The grandstands, which rise high above the family’s backyard fence, took two days to construct and cost “a few thousand dollars,” according to the family.
“We had people out here climbing around all day, putting this thing together,” Sean Henggeler said.
The final result is a Wrigley rooftop-like experience, complete with a live announcer, full bar, TV screens to capture all the action, port-a-potties, and even a charity collection for the nearby Colonial of Kids CASA organization, which typically fundraises during the event with a lemonade stand near the club’s entrance.
A handful of other platforms have popped up outside the course, although the Henggelers’ might be the most elaborate.
Buster, a longtime family friend, was ecstatic when he caught wind of the plan.
“I told them I’m going to be over the whole week. I will not be leaving here,” he said. “It’s electric. It’s a party. Especially when the guy’s on the mic introducing the players, it doesn’t get any better than that.”
Wait, what? Guy on the mic? At a professional golf tournament?
That’s right, the Henggelers even pulled a karaoke-style microphone setup onto the grandstand, complete with a speaker that booms over the adjacent parking lot and onto the course.
The players, who might typically be annoyed by such distractions, seem to be getting a kick out of it.

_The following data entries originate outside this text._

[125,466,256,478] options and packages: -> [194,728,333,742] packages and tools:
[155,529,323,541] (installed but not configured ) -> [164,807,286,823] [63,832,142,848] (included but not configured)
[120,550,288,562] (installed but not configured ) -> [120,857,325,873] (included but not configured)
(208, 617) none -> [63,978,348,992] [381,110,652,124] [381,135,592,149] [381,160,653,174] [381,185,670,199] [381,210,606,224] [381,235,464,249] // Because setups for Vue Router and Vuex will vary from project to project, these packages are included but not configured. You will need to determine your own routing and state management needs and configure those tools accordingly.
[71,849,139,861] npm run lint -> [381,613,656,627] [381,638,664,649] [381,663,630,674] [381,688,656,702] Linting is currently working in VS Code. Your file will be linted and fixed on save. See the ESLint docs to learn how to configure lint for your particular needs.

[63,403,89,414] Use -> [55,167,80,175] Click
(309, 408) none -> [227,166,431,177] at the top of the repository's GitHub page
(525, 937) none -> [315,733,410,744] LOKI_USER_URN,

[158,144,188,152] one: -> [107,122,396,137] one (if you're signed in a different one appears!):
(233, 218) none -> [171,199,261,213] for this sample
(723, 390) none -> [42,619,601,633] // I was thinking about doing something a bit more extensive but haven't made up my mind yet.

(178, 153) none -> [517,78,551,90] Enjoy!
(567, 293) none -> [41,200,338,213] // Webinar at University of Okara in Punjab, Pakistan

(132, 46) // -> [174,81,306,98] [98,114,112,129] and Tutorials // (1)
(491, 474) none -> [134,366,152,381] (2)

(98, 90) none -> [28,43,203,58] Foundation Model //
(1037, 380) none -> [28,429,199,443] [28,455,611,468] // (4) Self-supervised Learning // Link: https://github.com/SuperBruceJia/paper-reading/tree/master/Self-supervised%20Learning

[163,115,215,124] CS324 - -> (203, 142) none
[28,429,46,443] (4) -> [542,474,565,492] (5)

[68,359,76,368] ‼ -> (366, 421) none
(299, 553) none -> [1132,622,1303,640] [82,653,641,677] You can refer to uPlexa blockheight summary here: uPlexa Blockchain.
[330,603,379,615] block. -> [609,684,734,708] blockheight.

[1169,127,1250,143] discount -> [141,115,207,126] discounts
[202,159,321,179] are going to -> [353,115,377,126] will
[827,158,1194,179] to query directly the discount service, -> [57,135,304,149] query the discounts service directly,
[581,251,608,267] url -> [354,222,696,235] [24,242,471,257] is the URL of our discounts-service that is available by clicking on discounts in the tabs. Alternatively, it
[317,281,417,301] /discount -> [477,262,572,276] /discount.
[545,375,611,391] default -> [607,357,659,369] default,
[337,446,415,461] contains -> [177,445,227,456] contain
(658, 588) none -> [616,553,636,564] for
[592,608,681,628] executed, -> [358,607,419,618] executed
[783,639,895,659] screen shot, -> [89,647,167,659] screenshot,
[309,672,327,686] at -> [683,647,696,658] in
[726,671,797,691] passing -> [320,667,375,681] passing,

The silence has been palpable at Colonial and Tour players are welcoming a chance to interact with the small group as they turn down the course’s backstretch.
“I thought it was amazing what they did, saying I was coming in at 300 or whatever pounds — that was funny,” DeChambeau told the media after his 65 on Friday. “I really enjoyed that. It’s fun to have people rooting for you every once in a while out there. We don’t get that very much right now.”
Friday’s action brought about 100 people to the temporary seating, all of whom tried to obey the rules of social distancing. It’s worth any hassle, if it means resuming a tradition that many thought would be interrupted by the pandemic.
“Colonial’s the biggest thing we do, other than the rodeo. We’ve been doing this for many, many years, but usually, we’re out there,” Sandstrom said. “And we want to be out there so bad. But when this went up it was like, ‘OK, we’re still good. We still can get out here and do this.’ It’s special.”
Expectations for Sunday are a little lighter as Henggeler said many like to watch the final round from home. But because of the overwhelming response, would the family consider building a similar structure every year?
“No, we won’t do this in the future, in upcoming years,” Henggeler said. “We don’t want to compete with their tickets.”